After a much-needed freshening-upback at the lodge, massage therapist Jeneth Ketji gently unleashed my tired back muscles before another delicious supper and some well-deserved sleep. Next morning we left by plane to explore Walvis Bay and Swakopmund with Willie van Wyk of African Leisure Tours. Walvis Bay, the hub of the fishing industry, has a section that looks over a lagoon populated by flamingos and seals, which could be described as the Beverly Hills of Namibia. Just off the coast between Walvis Bay and Swakopmund is a man-made island known as the bird rock. It is actually a guano platform on stilts, built in the early 1900s. It serves as a breeding ground for birds (mostly Cape cormorants) whose droppings are collected for use in cosmetic products.

In Swakopmund I enjoyed the buzz of being back in a city, though in a strange way I missed the desert. Swakopmund has the same retail stores and banks as South Africa, but the German influence can be felt in the cuisine and architecture. It is a German architectural paradise which includes medieval Romanesque with its semi-circular arches, Gothic with its pointed arches, renaissance, baroque, classical and art nouveau, which draws inspiration from traditional German printmaking. These styles are evident in buildings like Hohenzollern House, the Lutheran church and Swakopmund Prison, which (at least from the outside) must be the world’s most beautiful prison.

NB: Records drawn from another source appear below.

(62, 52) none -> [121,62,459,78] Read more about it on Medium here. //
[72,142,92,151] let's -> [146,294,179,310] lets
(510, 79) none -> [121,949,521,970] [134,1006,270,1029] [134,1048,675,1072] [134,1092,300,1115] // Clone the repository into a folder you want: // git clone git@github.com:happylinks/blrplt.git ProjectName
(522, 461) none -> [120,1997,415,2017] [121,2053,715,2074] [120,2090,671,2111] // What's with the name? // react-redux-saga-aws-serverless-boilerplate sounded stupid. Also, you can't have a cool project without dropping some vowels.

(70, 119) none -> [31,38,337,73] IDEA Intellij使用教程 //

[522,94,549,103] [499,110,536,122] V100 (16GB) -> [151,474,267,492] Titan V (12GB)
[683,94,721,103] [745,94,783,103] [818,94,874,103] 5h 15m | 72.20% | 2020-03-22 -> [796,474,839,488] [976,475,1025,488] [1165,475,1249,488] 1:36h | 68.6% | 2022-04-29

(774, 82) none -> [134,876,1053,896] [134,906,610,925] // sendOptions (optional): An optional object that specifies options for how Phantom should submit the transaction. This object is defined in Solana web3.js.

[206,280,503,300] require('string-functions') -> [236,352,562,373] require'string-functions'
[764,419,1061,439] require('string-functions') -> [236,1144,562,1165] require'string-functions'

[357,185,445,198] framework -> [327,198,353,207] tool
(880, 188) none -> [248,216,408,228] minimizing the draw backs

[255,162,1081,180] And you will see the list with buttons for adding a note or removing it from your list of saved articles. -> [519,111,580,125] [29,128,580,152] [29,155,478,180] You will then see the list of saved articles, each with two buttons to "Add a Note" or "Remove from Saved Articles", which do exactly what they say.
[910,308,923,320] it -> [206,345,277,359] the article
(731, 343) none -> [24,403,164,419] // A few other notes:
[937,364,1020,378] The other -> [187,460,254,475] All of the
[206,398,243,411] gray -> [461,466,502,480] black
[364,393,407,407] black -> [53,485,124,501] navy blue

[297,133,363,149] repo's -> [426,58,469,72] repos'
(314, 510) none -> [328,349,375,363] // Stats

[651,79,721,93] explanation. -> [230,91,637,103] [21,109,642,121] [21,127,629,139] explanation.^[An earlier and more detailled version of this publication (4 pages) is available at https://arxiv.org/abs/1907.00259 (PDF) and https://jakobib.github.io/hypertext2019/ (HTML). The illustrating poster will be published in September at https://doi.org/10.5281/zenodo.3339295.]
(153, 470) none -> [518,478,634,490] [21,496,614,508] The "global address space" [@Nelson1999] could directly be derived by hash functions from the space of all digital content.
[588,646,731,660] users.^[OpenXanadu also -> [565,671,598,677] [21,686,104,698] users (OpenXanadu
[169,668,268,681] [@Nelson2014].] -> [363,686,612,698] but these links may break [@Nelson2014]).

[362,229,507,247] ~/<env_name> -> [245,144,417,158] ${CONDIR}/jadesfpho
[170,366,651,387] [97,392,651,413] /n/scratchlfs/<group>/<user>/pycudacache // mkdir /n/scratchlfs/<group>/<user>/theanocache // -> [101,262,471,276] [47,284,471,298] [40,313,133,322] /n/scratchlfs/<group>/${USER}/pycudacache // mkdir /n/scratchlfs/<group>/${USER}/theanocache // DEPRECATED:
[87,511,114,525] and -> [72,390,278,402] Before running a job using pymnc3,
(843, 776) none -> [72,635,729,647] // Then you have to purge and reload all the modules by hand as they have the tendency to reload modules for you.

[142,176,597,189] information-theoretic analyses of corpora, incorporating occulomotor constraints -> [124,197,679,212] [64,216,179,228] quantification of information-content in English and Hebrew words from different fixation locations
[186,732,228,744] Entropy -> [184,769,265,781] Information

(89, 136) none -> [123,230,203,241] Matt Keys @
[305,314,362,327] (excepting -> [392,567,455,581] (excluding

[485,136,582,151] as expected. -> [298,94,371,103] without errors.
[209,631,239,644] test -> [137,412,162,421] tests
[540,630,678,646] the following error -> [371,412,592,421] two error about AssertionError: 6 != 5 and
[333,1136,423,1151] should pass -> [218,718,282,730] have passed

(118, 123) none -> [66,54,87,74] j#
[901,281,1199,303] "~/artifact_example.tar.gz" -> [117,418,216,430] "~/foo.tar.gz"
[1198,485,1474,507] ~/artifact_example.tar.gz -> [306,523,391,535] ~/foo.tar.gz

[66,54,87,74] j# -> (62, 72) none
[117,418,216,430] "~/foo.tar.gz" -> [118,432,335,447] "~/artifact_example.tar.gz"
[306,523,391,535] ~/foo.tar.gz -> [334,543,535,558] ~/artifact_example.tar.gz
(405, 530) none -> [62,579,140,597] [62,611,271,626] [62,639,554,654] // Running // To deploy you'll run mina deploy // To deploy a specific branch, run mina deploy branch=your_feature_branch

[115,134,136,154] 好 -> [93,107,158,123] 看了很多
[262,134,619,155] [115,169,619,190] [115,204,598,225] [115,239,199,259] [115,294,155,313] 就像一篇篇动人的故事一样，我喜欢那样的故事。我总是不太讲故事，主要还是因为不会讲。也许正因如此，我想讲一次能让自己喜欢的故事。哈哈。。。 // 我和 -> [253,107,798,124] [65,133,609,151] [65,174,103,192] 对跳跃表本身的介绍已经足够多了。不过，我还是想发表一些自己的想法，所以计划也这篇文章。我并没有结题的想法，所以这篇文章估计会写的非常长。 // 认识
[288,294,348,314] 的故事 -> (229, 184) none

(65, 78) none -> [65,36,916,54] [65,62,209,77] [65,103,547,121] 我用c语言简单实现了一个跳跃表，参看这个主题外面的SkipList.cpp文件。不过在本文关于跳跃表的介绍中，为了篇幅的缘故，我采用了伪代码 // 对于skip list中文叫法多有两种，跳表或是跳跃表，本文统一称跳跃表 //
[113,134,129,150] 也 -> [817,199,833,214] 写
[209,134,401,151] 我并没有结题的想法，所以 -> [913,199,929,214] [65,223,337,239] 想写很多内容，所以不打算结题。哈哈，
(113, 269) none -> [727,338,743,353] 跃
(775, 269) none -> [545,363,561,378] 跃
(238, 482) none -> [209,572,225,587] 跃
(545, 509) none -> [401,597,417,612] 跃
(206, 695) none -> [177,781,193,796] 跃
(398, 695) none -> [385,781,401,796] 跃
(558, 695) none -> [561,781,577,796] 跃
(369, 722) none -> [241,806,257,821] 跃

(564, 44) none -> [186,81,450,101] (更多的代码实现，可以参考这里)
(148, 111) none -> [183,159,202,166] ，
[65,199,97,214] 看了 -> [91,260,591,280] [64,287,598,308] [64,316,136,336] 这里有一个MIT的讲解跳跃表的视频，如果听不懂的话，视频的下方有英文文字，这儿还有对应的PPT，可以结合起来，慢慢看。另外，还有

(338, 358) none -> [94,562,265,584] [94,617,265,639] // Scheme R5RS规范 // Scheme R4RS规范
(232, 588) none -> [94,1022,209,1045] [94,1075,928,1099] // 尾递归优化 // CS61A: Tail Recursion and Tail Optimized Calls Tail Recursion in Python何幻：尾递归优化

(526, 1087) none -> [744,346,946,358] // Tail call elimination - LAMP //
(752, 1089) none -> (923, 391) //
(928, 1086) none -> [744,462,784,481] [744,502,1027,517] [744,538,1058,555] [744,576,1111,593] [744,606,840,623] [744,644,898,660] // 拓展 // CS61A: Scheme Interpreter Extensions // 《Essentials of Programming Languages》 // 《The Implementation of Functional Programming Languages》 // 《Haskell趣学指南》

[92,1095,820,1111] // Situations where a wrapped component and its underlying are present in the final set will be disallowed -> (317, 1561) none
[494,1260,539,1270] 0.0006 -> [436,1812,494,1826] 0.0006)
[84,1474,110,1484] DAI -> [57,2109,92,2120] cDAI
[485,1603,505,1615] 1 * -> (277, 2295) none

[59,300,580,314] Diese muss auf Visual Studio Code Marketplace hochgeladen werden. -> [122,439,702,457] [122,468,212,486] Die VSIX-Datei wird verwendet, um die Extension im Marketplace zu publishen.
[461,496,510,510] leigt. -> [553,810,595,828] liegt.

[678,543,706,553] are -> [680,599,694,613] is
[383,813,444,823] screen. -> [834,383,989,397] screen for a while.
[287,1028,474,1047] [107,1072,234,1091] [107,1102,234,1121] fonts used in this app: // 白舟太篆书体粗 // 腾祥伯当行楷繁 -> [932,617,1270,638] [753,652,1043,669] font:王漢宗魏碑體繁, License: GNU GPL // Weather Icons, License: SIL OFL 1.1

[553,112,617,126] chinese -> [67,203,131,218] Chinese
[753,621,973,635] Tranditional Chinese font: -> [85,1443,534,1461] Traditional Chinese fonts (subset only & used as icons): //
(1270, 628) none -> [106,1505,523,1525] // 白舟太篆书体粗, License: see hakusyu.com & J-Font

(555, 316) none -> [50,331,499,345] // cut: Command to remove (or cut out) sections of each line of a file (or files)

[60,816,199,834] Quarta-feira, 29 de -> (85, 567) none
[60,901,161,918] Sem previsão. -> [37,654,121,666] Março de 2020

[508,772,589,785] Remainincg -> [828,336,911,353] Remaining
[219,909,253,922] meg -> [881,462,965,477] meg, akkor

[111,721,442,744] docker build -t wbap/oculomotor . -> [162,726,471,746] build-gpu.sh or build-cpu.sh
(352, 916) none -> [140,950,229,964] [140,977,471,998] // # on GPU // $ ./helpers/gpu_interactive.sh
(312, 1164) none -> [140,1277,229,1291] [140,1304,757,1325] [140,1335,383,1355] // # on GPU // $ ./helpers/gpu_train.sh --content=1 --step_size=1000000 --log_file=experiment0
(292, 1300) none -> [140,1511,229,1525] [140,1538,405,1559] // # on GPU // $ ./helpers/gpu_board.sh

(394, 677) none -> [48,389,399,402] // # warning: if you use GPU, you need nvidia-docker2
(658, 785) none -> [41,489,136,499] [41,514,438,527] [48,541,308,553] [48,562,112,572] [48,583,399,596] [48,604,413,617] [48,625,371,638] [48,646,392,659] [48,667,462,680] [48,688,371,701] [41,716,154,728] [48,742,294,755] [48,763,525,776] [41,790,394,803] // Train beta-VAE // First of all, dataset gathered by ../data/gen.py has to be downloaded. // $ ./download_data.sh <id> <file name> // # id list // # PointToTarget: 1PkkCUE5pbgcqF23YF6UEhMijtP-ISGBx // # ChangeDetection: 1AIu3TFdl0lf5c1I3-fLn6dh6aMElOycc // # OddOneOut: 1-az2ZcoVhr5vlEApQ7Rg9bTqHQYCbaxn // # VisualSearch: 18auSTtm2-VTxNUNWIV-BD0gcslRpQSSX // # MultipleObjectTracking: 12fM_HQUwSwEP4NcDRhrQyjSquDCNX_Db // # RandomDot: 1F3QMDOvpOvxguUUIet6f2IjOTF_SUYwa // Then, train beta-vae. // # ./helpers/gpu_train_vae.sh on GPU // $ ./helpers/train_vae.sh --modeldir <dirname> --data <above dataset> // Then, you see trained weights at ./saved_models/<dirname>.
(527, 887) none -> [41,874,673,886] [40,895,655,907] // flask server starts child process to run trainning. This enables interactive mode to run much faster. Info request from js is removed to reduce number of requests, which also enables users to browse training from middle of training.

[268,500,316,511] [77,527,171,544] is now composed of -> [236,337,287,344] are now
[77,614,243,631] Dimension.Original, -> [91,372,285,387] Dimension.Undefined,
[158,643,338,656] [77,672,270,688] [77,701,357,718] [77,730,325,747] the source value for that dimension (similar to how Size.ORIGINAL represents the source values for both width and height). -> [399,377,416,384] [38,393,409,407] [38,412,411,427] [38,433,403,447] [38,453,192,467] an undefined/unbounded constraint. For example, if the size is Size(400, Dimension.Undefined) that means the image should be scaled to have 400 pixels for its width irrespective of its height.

The cold coastal winds were unforgiving in their determination to keep me indoors, but this was no hardship since I was staying at the Swakopmund Boutique Hotel, close  to the sea. Some restaurants one can try in Swakopmund are Café Treff, Café Anton, which serves traditional German confectionary, Brauhaus and Kücki’s Pap, well-known for its garlic steaks and seafood. On another charter plane from Swakopmund to Wilderness Safaris’ Ongava Lodge in the north of Namibia (close to Etosha National Park), I was again met by towering dunes. Lunch at Ongava was served on a deck overlooking the watering hole, which reminded me of city life in Johannesburg: springbok having their daily drink were surrounded by lion, elephant, giraffe, kudu and zebra. On the last day, I woke up to the sound of a roaring lion, which sounded, to me, like a raucous invitation to return.